Drowning is defined as the process of experiencing respiratory impairment from submersion or immersion in liquid. It claims approximately 236,000 lives globally each year, making it the third leading cause of unintentional injury death worldwide. Children aged 1-4 face the highest drowning rates, with unsupervised access to water bodies — ponds, ditches, wells, and buckets — posing extreme risk. Over 90% of drowning deaths occur in low- and middle-income countries, particularly in the WHO Western Pacific and South-East Asia regions, where subsistence activities (fishing, rice farming, water transport) and inadequate barriers create constant exposure. In high-income countries, drowning patterns differ: recreational swimming, boating, and alcohol-involved water activities predominate, with young men overrepresented among adult victims. The pathophysiology involves aspiration of water leading to surfactant washout, alveolar collapse, severe hypoxaemia, and within minutes, irreversible anoxic brain injury and cardiac arrest. Even non-fatal drowning can result in devastating neurological sequelae. Drowning mortality is widely underreported because many jurisdictions classify flood-related drowning deaths under natural disaster categories. The Middle East and North Africa region encompasses wealthy Gulf states with well-resourced health systems and conflict-affected nations where healthcare infrastructure has been severely damaged, creating extreme within-region disparities. In the Middle East & North Africa, drowning mortality aligns roughly with global averages, though this regional figure masks stark contrasts between conflict-affected states and stable high-income economies.
The WHO's drowning prevention strategy includes four key interventions: barriers controlling access to water (fencing around pools, covering wells), supervised childcare for preschool children including crèche-based day care, teaching school-age children basic swimming and water safety skills, and training bystanders in safe rescue and resuscitation. Community-based programmes in Bangladesh have demonstrated dramatic reductions in child drowning through day-care provision and swim instruction. Legislation mandating pool fencing in Australia and parts of the United States has significantly reduced toddler drowning.
The mortality estimates presented on this page are derived from the Global Burden of Disease (GBD) study, produced by the Institute for Health Metrics and Evaluation (IHME). The GBD synthesizes data from vital registration systems, verbal autopsies, cancer registries, and surveillance networks across more than 200 countries and territories. Death rates are expressed per 100,000 population and are age-standardized, which adjusts for differences in age structure between populations so that comparisons across countries and over time reflect genuine differences in mortality risk rather than demographic composition.

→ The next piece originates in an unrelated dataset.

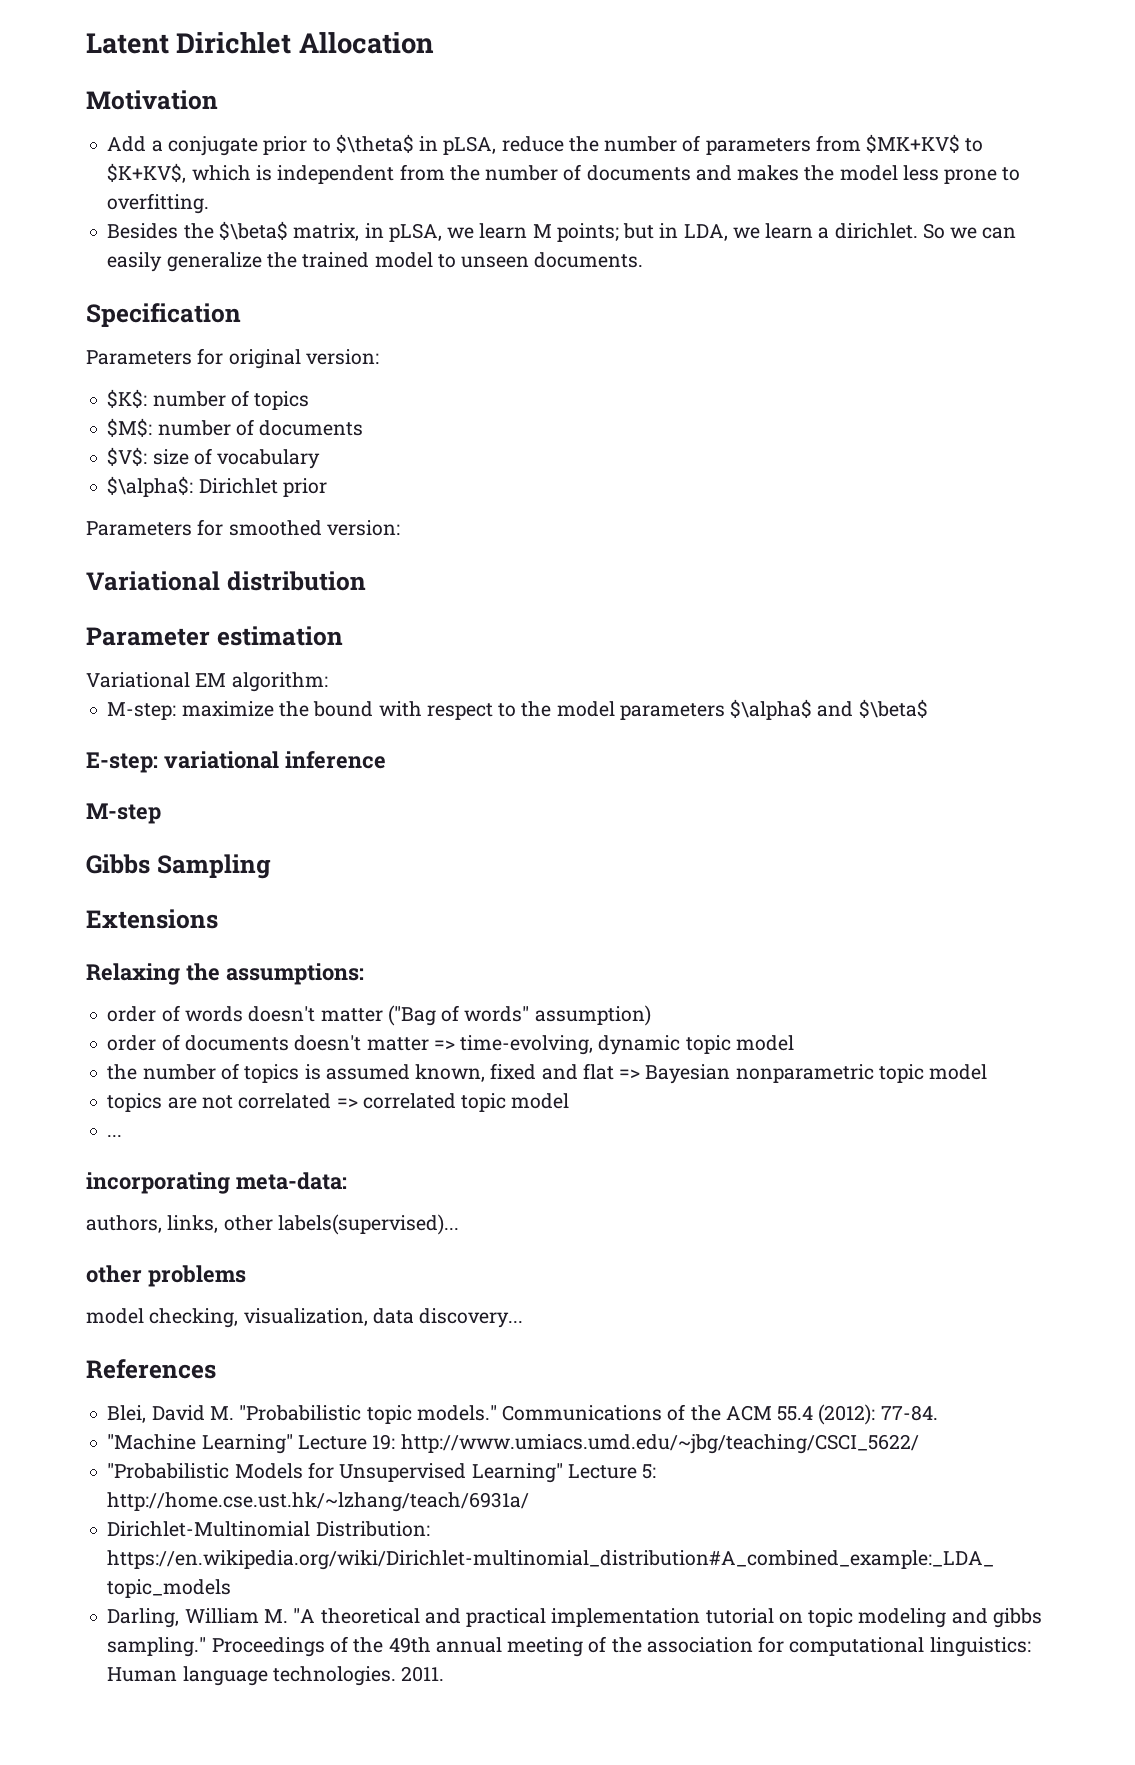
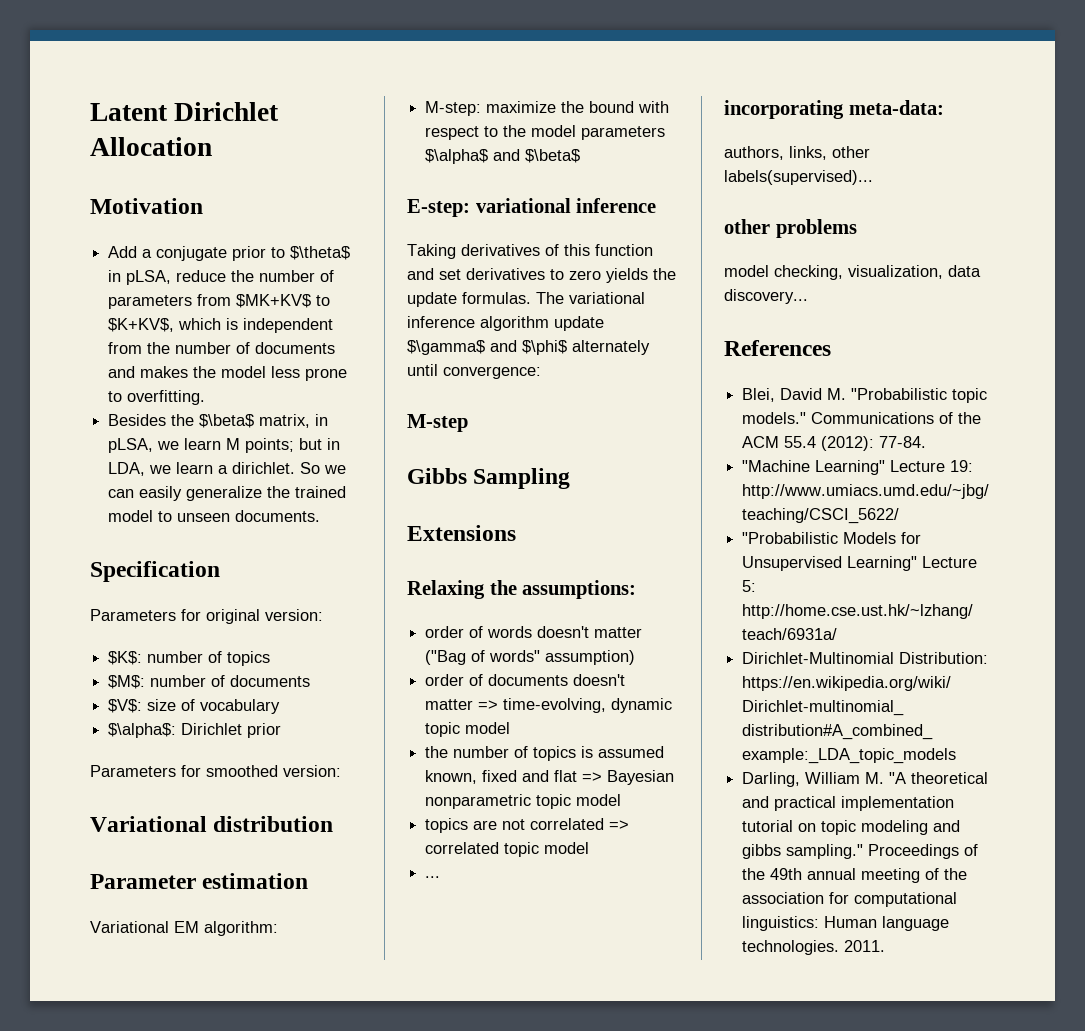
+ Taking derivatives of this function and set derivatives to zero yields the update formulas. The variational inference algorithm update $\gamma$ and $\phi$ alternately until convergence:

The dataset typically covers the period from 1990 to 2023, although availability varies by country and cause. When interpreting the figures for drowning in Middle East, North Africa, Afghanistan & Pakistan, note that higher age-standardized rates indicate a greater mortality burden independent of whether a country's population is older or younger. Trends over time reveal whether public health interventions, economic development, and health system improvements have reduced or increased the toll of this condition in the region.

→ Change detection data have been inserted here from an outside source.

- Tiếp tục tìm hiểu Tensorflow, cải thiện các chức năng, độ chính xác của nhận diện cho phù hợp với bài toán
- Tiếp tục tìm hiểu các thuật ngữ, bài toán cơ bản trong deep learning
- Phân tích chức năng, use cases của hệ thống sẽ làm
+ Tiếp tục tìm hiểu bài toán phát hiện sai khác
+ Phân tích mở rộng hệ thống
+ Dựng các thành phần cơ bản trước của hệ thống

Disease-specific death rates measure the number of deaths directly attributed to drowning per 100,000 people, after accounting for age structure. These rates capture both the prevalence of the condition and the likelihood of a fatal outcome once affected. In Middle East, North Africa, Afghanistan & Pakistan, variation across countries may reflect differences in disease prevalence, access to treatment, diagnostic capacity, and the presence of comorbidities. Examining trends alongside health expenditure and intervention coverage helps identify where policy action has been most effective.